Recker went through grueling workouts, but without Kelly or family, he began to realize playing for the Wildcats was not for him. He was too depressed.
"The accident and the injuries to Kelly and her brother, I think they really took their toll on him," Clair Recker said.
With Olson's blessing, Recker transferred to Iowa at the end of the semester and began practicing with the Hawkeyes last January.
The NCAA granted Iowa's request to give Recker two full seasons of eligibility so he can play now instead of waiting until the second semester.

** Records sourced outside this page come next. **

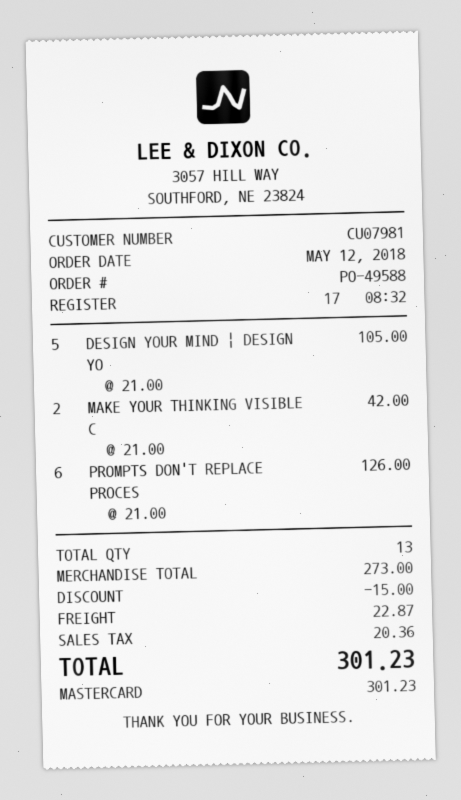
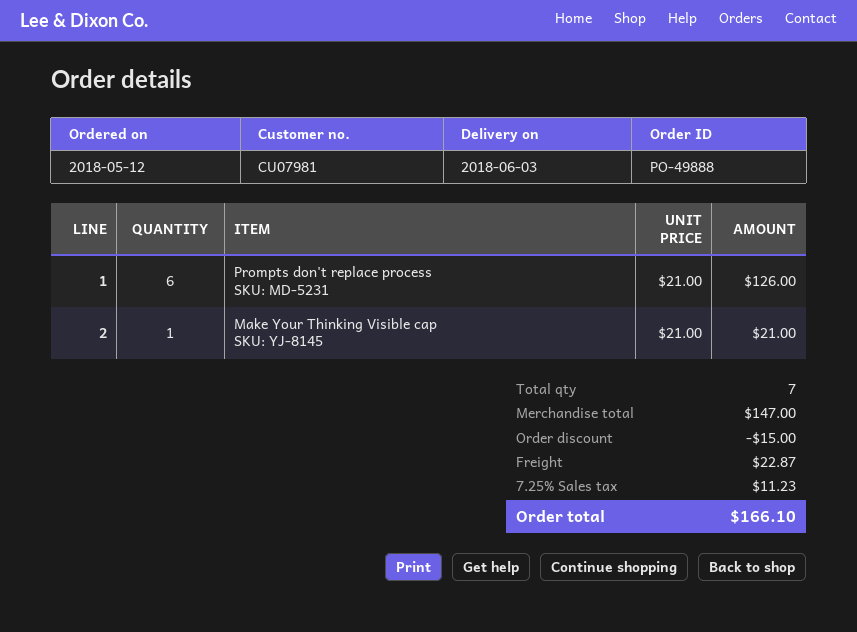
order number: PO-49588 -> PO-49888
DESIGN YOUR MIND | DESIGN YO: 5 x 21.00 = 105.00 -> none
MAKE YOUR THINKING VISIBLE C: 2 x 21.00 = 42.00 -> 1 x 21.00 = 21.00
total quantity: 13 -> 7
subtotal: 273.00 -> 147.00
tax: 20.36 -> 11.23
total: 301.23 -> 166.10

The 22-year-old Recker kept busy over the summer, hitting the weights and trying to get his timing and conditioning back in the Iowa City-based Prime Time League. The league is made up mostly of former college players and some former Hawkeyes who also played in the NBA.
Recker struggled a bit with his shooting, which didn't alarm Alford because Recker shot 49 percent at Indiana. In the Hawkeyes' annual intrasquad scrimmage last month, Recker scored 16 points.
"I'm happy," he said. "I think I've used my year off wisely and bettered myself as a basketball player. I don't feel rusty. I think I've gotten better in a lot of different areas."
He and veteran point guard Dean Oliver should form a formidable backcourt.
"I wouldn't trade my backcourt with any other backcourt," Alford said.
Alford, in his second season at Iowa, has pictures of his wife, Tanya, and young children Bryce, Kory and Kayla all over his office.
Bryce and Kory practically live at Carver-Hawkeye Arena, something that was not lost on Recker when he decided to transfer.
"He is such a good, family man," Recker said. "It's great having his kids here at practice and playing with them. It really rubs off on the team. It makes the team a close-knit group, almost like family. I feel like I'm home."